§ AIM OF THE TASK
Each line from the one containing "discount: 8% = 222.06 -> none" through the end of the entries below should be transcribed exactly, and no other line.

§ DATA FOR REVIEW

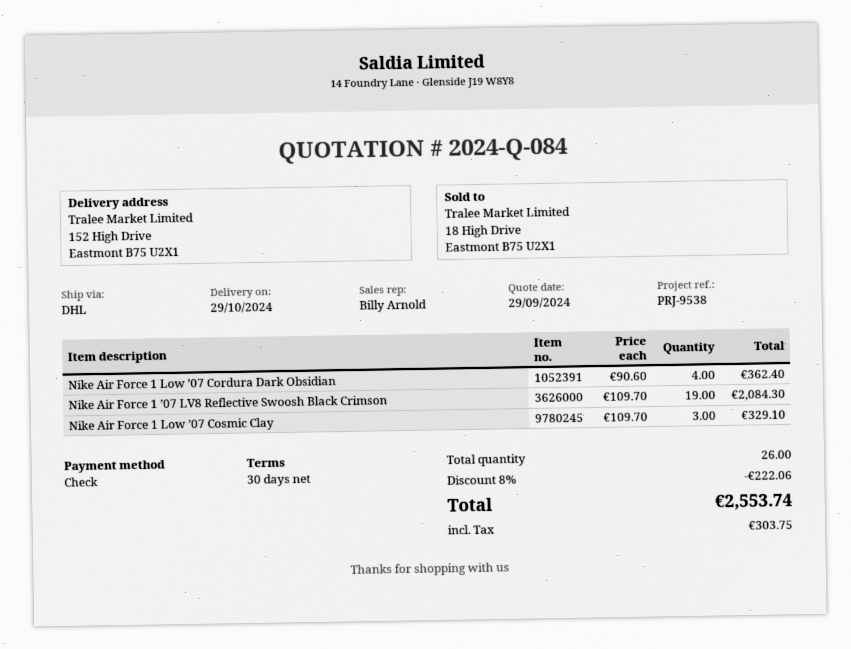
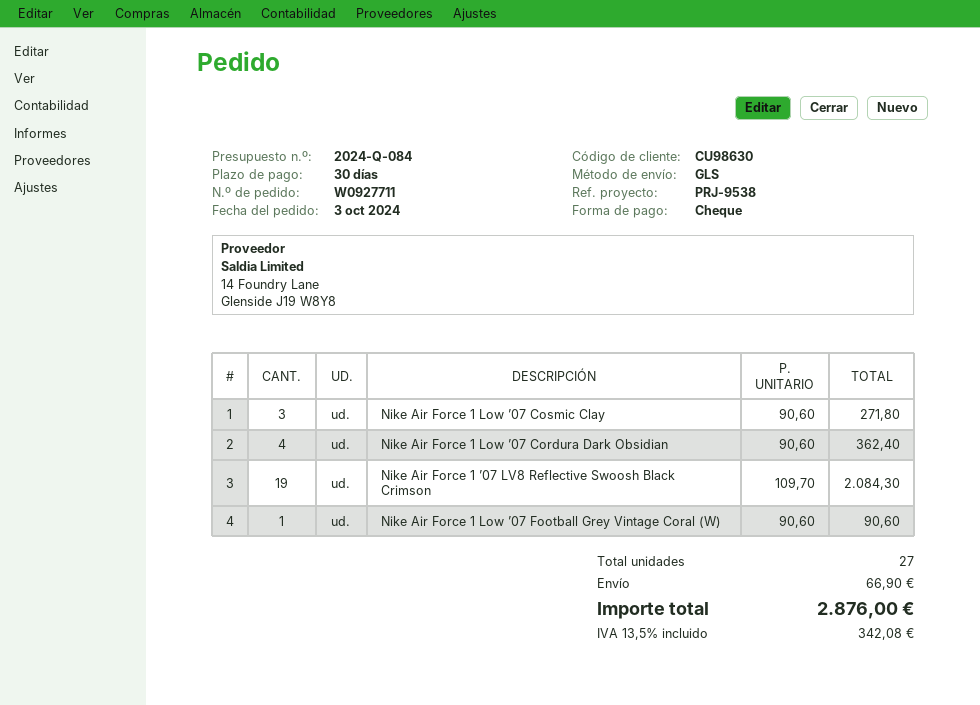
shipping method: DHL -> GLS
Nike Air Force 1 Low ’07 Cosmic Clay: 3 x 109.70 = 329.10 -> 3 x 90.60 = 271.80
Nike Air Force 1 Low ’07 Football Grey Vintage Coral (W): none -> 1 x 90.60 = 90.60
total quantity: 26 -> 27
discount: 8% = 222.06 -> none
shipping: none -> 66.90
tax: 303.75 -> 342.08
total: 2553.74 -> 2876.00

§ WRITTEN RESPONSE
discount: 8% = 222.06 -> none
shipping: none -> 66.90
tax: 303.75 -> 342.08
total: 2553.74 -> 2876.00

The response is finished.